(Data records)
..........
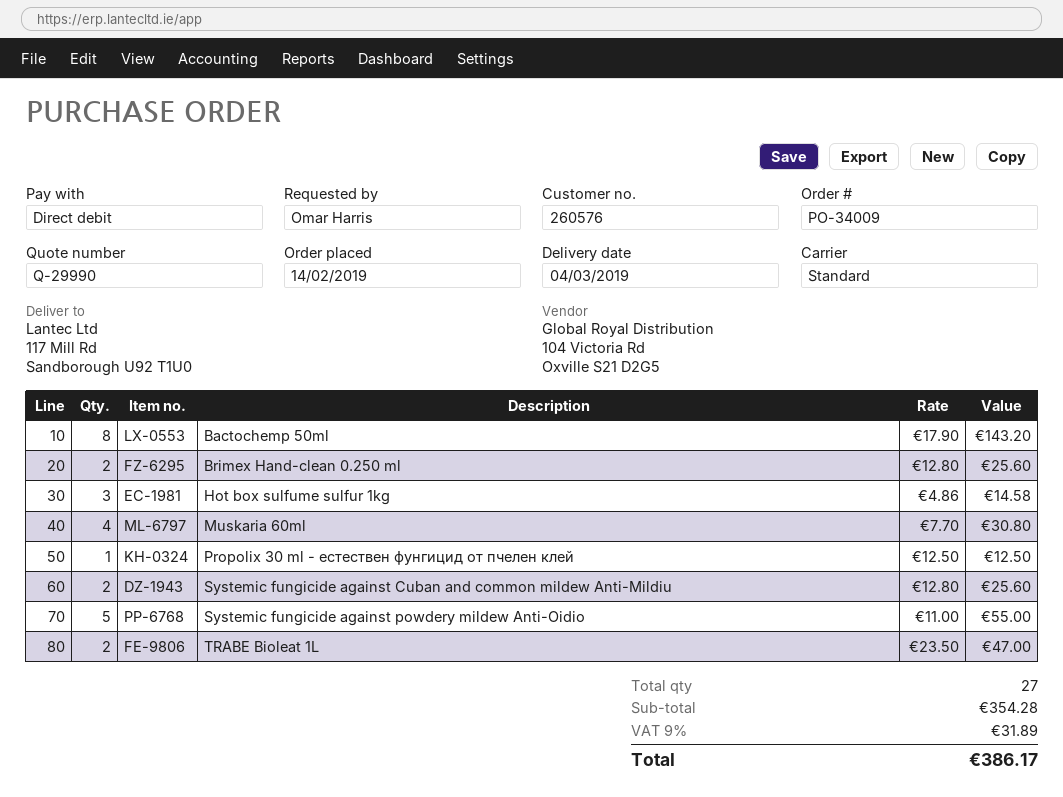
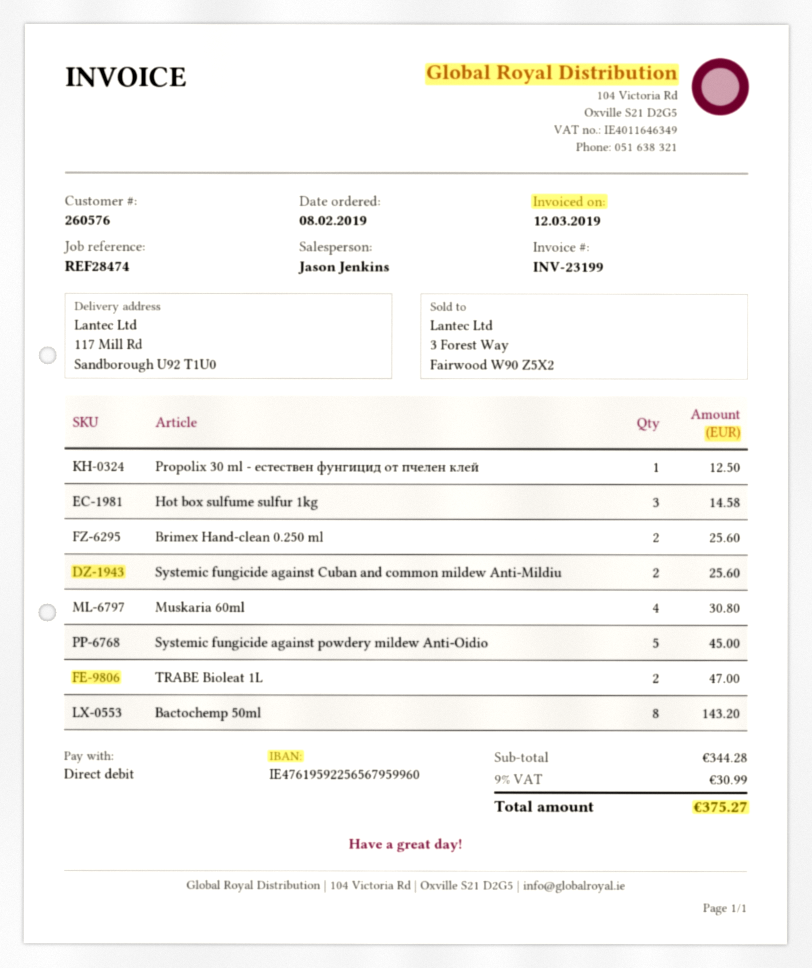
order date: 2019-02-14 -> 2019-02-08
Systemic fungicide against powdery mildew Anti-Oidio: 5 for 55.00 -> 5 for 45.00
subtotal: 354.28 -> 344.28
tax: 9% = 31.89 -> 9% = 30.99
total: 386.17 -> 375.27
..........
Aim of the exercise – All of the records above are to be printed exactly, with every picture omitted.

Exercise result –
order date: 2019-02-14 -> 2019-02-08
Systemic fungicide against powdery mildew Anti-Oidio: 5 for 55.00 -> 5 for 45.00
subtotal: 354.28 -> 344.28
tax: 9% = 31.89 -> 9% = 30.99
total: 386.17 -> 375.27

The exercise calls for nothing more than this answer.